A fascinating look, though. Much to think about...

troy said...

Well you should be on board; this is half a rip-off of your album reviews that ran in your absence.

I picked There's a Place instead of A Taste of Honey because some people really LOVE the former. I get your point, though. On Mr. Kite, it's experimental and out of left field, and sort of the poster child for that stretch of the record (She's Leaving Home/Mr. Kite/Within You/64) that isn't rock. And yet Getting Better is rock like much of the rest of the album, which is the case I made for other songs as touchstones. So I can't argue with you, I was just going for something different.

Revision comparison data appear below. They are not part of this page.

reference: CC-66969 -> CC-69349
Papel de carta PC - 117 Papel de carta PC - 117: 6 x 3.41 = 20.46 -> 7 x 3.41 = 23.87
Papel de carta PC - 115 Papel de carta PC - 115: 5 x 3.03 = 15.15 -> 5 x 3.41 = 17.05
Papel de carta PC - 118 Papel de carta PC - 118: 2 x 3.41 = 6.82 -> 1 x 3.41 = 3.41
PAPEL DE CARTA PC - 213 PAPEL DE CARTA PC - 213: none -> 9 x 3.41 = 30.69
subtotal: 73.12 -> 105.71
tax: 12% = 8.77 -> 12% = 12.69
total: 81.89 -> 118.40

She's Leaving Home might have been a better (as in more representative) example of what I was trying to do, as explained above, but Mr. Kite is the one that jumps out at you. Plus, I grudgingly admire Mr. Kite, so it seems to deserve the credit here over She's Leaving Home.

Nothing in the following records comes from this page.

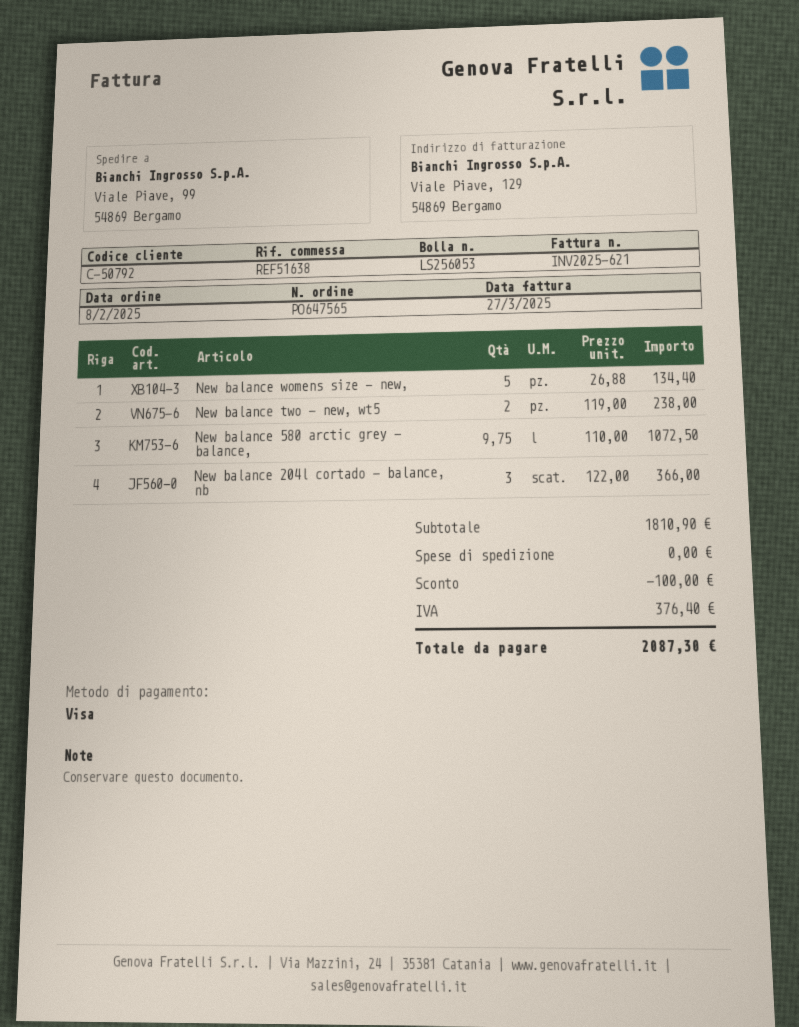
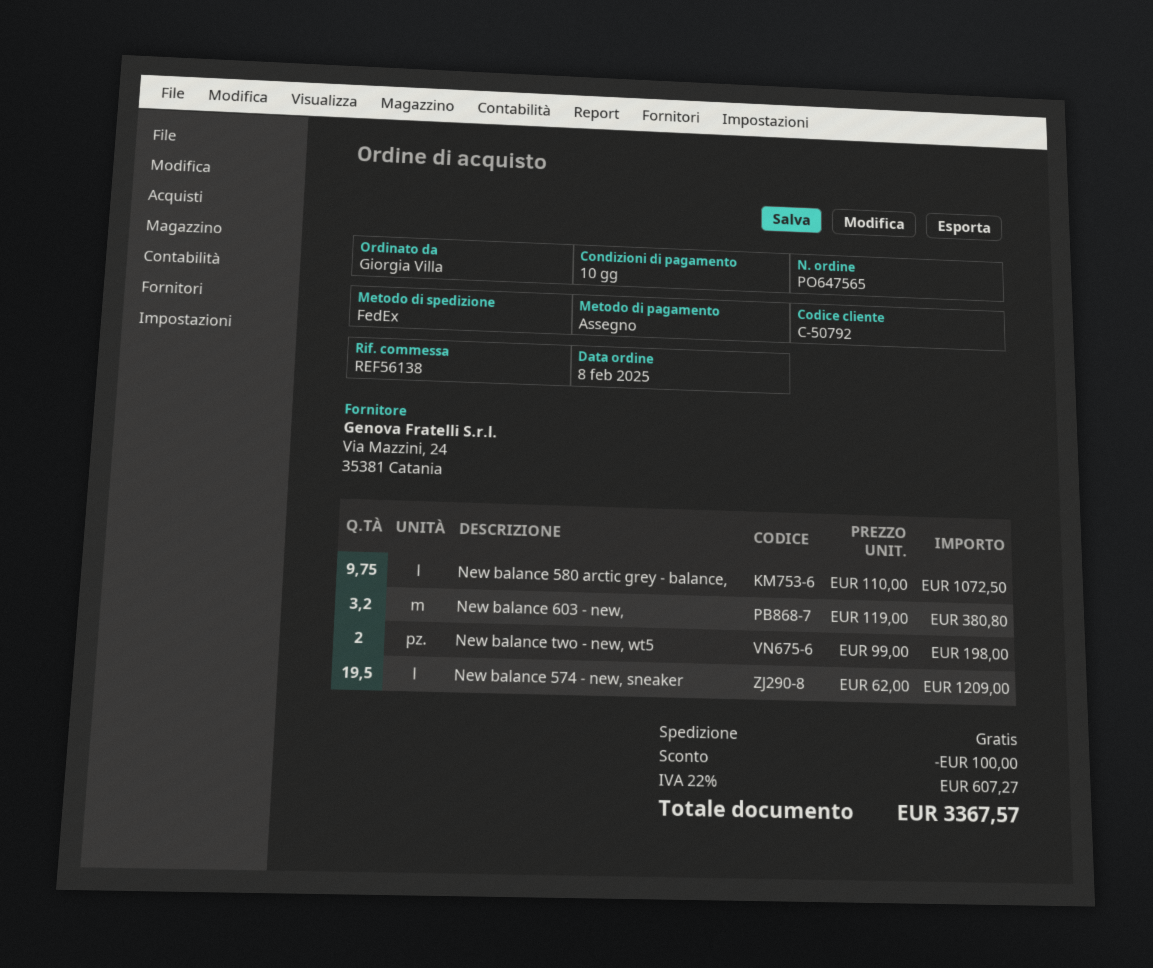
reference: REF51638 -> REF56138
payment method: Visa -> cheque
New balance womens size - new,: 5 x 26.88 = 134.40 -> none
New balance two - new, wt5: 2 x 119.00 = 238.00 -> 2 x 99.00 = 198.00
New balance 204l cortado - balance, nb: 3 x 122.00 = 366.00 -> none
New balance 603 - new,: none -> 3.2 x 119.00 = 380.80
New balance 574 - new, sneaker: none -> 19.5 x 62.00 = 1209.00
tax: 376.40 -> 607.27
total: 2087.30 -> 3367.57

As for A Hard Day's Night, I obviously didn't explain what I meant clearly. I remember you not being into sports (or possibly just baseball), but maybe you know enough about it to follow this analogy: A track listing is a little like a baseball lineup. You want to have as deep a lineup as possible. If you have a great hitter, you bat him third. If you trade for another great hitter, you bat him fourth. That means the guy you had batting fourth before, he's now batting fifth. The guy batting fifth before would be batting sixth, except you traded for another slugger, so now the other guy's batting seventh, which is cool, because he's way better than the average seven hitter in the league. Pitchers see him come to the plate and think 'Crap! Isn't this the seven slot? This lineup never lets up!'

That's kind of what I was trying to say. Tell Me Why and I'll Cry Instead are good songs no matter what. If you think I Should Have Known Better is 'good,' or 'OK,' it's kind of on that level. But if you love I Should Have Known Better, it elevates the rest of the album; now you're thinking "I really like Tell Me Why, and it's not even my third-favorite song on side A!" Does that make any sense? I call this my Let It Be corollary; my third- and fourth-favorite tracks on that disc have no chance of medaling in competition with other albums.